### To do:
Would you output the entries below only from the line containing "(147, 138) none -> (313, 127) //" through the line containing "(167, 303) none -> (200, 327) //", exactly as they stand and with both ends included?

### Given data:

.....

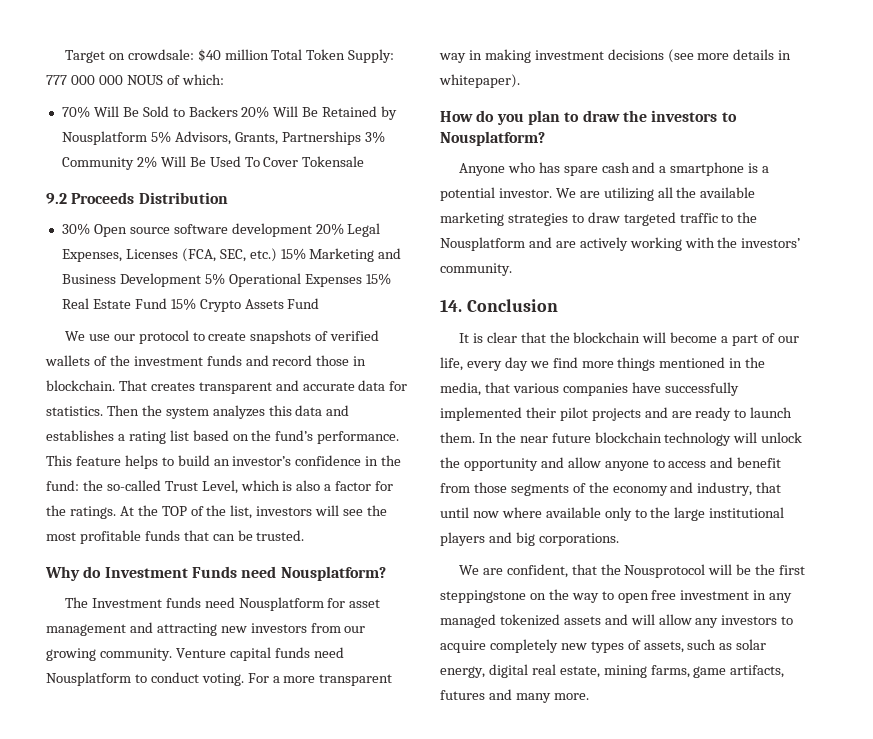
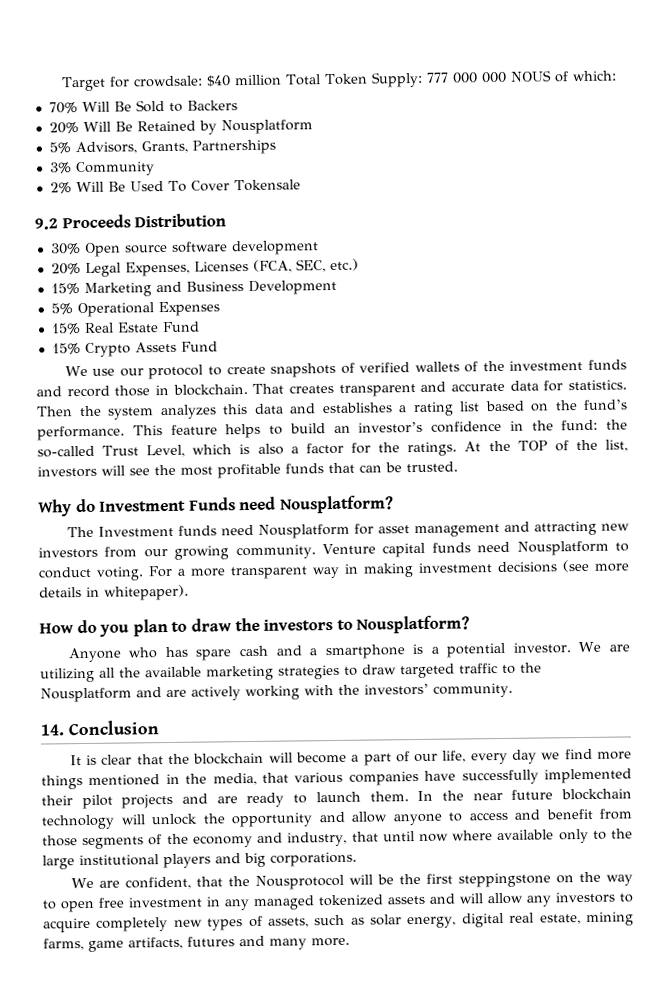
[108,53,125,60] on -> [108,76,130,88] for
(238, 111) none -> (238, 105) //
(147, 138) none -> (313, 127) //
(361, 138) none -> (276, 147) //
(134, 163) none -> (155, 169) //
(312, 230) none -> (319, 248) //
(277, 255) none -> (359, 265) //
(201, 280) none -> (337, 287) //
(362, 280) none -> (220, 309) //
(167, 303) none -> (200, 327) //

.....

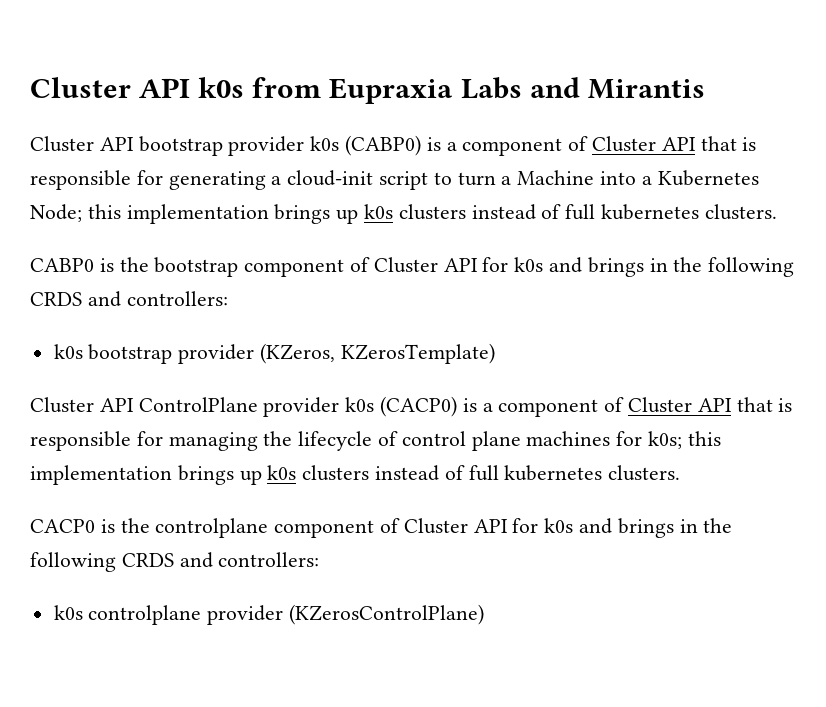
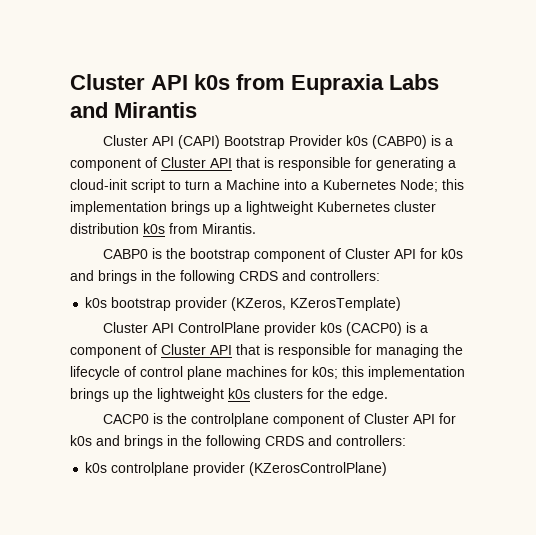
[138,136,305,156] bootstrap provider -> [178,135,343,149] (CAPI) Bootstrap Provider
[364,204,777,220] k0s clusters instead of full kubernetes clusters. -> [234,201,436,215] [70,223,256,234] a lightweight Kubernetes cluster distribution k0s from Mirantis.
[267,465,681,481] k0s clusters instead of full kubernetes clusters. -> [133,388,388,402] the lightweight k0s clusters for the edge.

.....

### Task response:
(147, 138) none -> (313, 127) //
(361, 138) none -> (276, 147) //
(134, 163) none -> (155, 169) //
(312, 230) none -> (319, 248) //
(277, 255) none -> (359, 265) //
(201, 280) none -> (337, 287) //
(362, 280) none -> (220, 309) //
(167, 303) none -> (200, 327) //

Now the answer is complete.